And then you’re free.
Matter of perspective… for me Win2k was just the beta of XP, exactly as Vista Was the beta of Seven.
And be honest Win2K RTM was as terrible as Vista RTM, both of them became usable after a number of Service packs (and after the average HW was updated to REALLY meet the requirements)
Then, they’ll change the default file system, you’ll need to adapt again. Then they’ll ditch x and move some other way, you’ll need to adapt again. Then, with a major update gnome will change how your windows (the boxes on the screen, not the os) look, and you’ll need to adapt again. Then your distro will decide to more closely imitate apple thingies, and you’ll need to adapt again. Then your distro will stop existing, and you’ll need to adapt again.
Let’s face it. Computer technology is changing, and users are expected to adapt again and again.
There’s no complete avoidance of that forced adaptation. We can only skip some of them if we dig our heels well. Put your computer behind a secure router and set the connection to metered, and windows (the os, not the boxes) will stop bothering you about new enshittifications plus the option to change the background of notepad.
But then again, you’ll want to play the next paradox title, which demands dx5, and you’ll have to leave your beloved nt4 installation behind, and move on to XP, 4 years after its release. Yeah, you managed avoiding adapting to the newest and shiniest for so long. Moving on to XP will be a bother, but not a very trying one. The only thing is that, you now need ram measured in GB instead of MB, for doing the same things (plus playing europa universalis) you have been doing on your old NT4 box.
You’ll have a nice run with XP SP3. For a decade perhaps. But then, your browser with 30 tabs will begin trying your nerves on just 2.5 gigs of ram. And Office 2007+ will be a problem with its ram eating ribbon. If only they left you alone with that good old office 2003 (I loved it, I still use alt-i-b for adding a break in word. almost 20 years later, I still don’t know what is on which ribbon)… But ever more frequently, files sent by your clients began to exhibit weirdness and glitches, so you had to update to office 2013, and that’s another ram sinkhole. Let’s face it. 2.5 GB of ram won’t cut it anymore, and let’s move on to win 7. Now, I’m no longer in my 20s, so adapting to it took a little longer. But the underlying system was more or less the same, everything could be fixed via registry, and I was still the owner of the box.
A US president and a lunatic later google will decide to stop supporting chrom* on windows 7, And your bank is full of idiot software managers who think electron is an amazing thing. They will certainly hear about looming doom, and will block you from logging into your account (the bank account, not the user account) if you insist on using 7. Then you’ll be forced to leave that working installation behind and move on to the next one.

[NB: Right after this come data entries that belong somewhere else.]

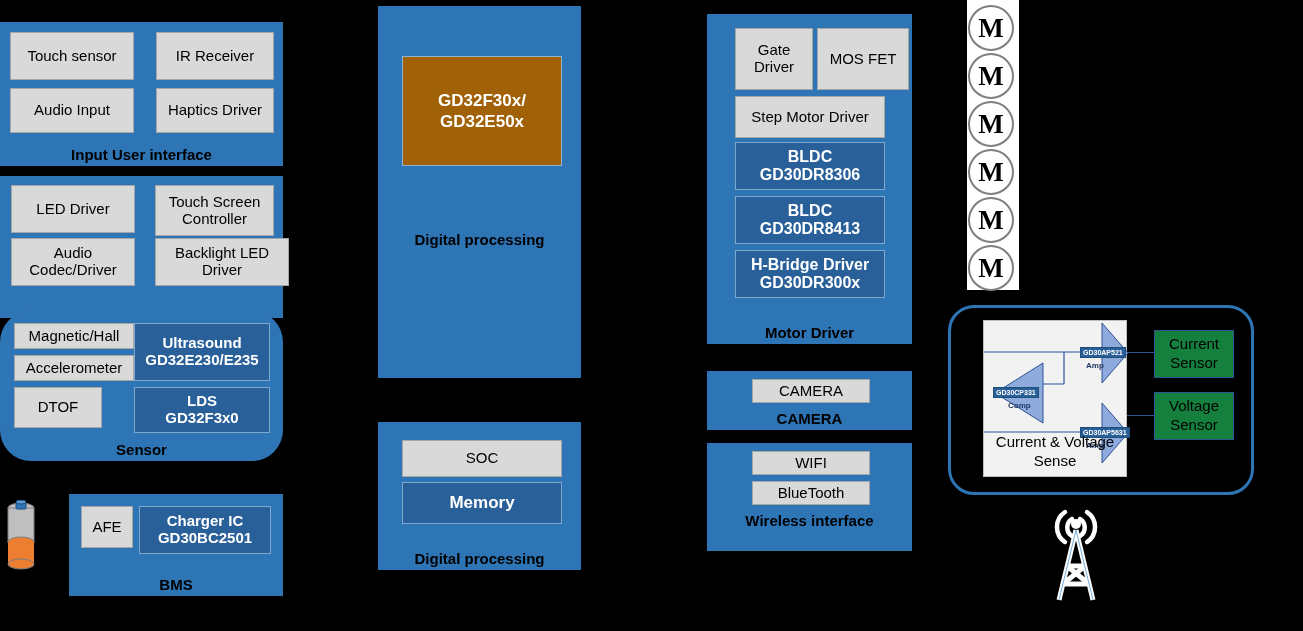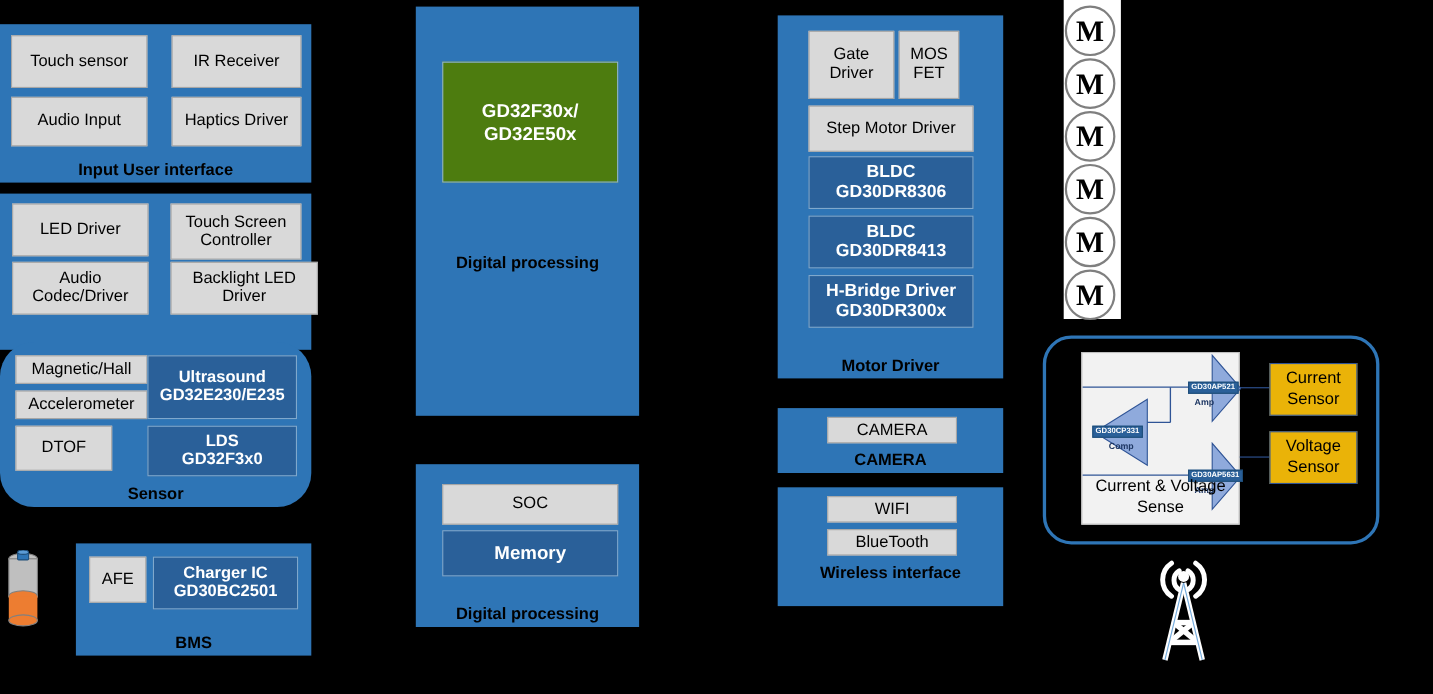"MOS FET" div.chip { width: 55px -> 92px }
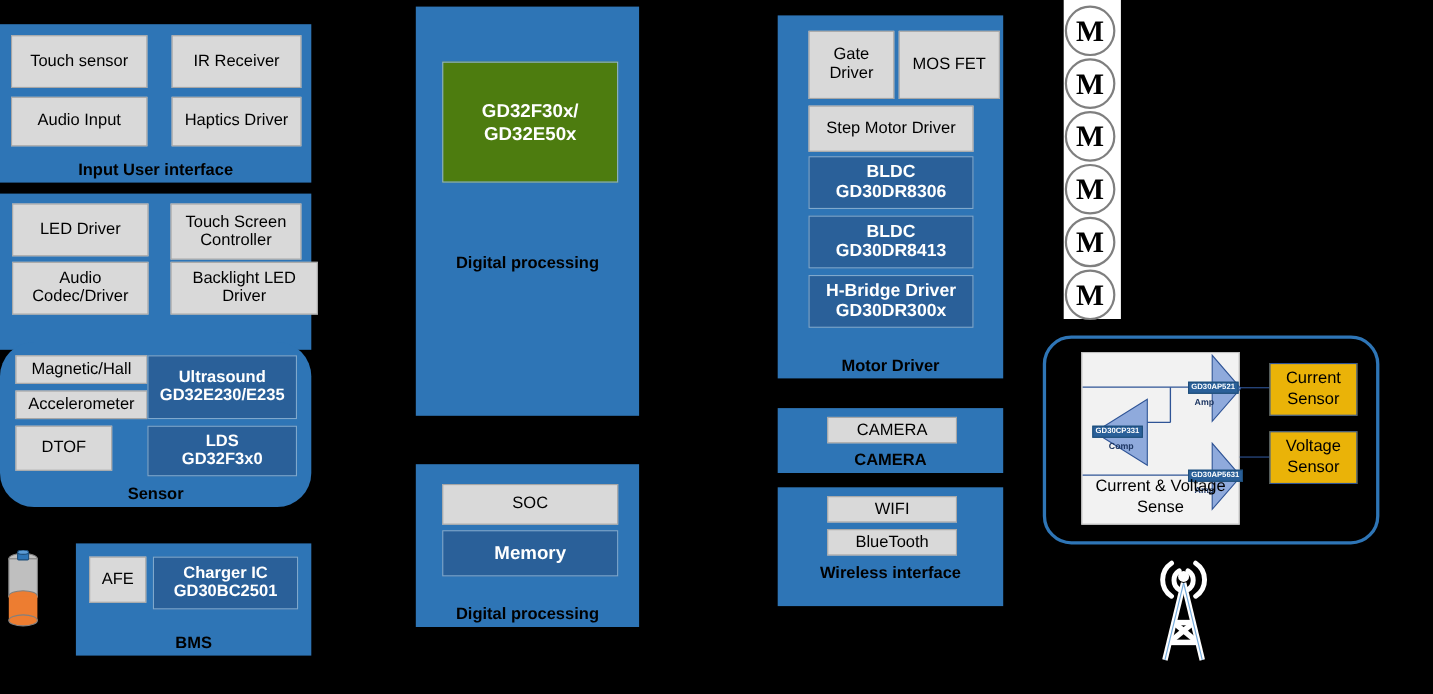"GD32F30x/" .big-chip { background: #4d7c0f -> #a16207 }
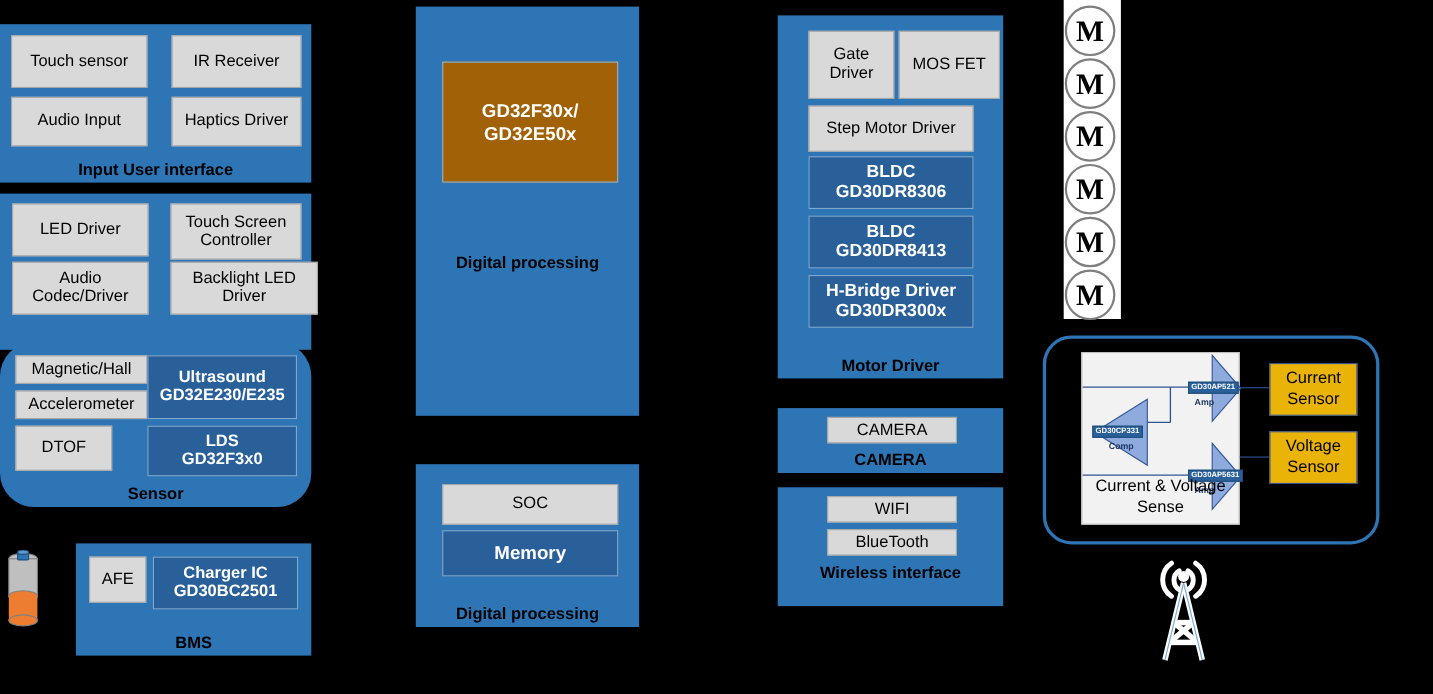"Current" .sensor-box { background: #eab308 -> #15803d }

Now, as someone in the second half of his voyage through this planet, adapting really takes time. Learning new things is a pain, and is often a futile exercise. And now it seems that I’m no longer the owner of my computer. Microsoft believes that it has the right to run updates on it, without my consent. I paid for this box. I built it. I installed the os. I customized it. But now, I’m forced to run updates on it. THAT’S NOT HOW IT WORKS.
So, *nux, BSD, windows, or mac or whatever. They all force some change on you, sometime. The computer industry as a whole needs to learn that these are our machines. Imagine buying a house, and 15 years later the constructor coming and brick-walling one of the doors. Imagine buying a car and 5 years later the manufacturer changing its sunroof color. Imagine buying a wardrobe and 8 years later IKEA pushing new door handles to it.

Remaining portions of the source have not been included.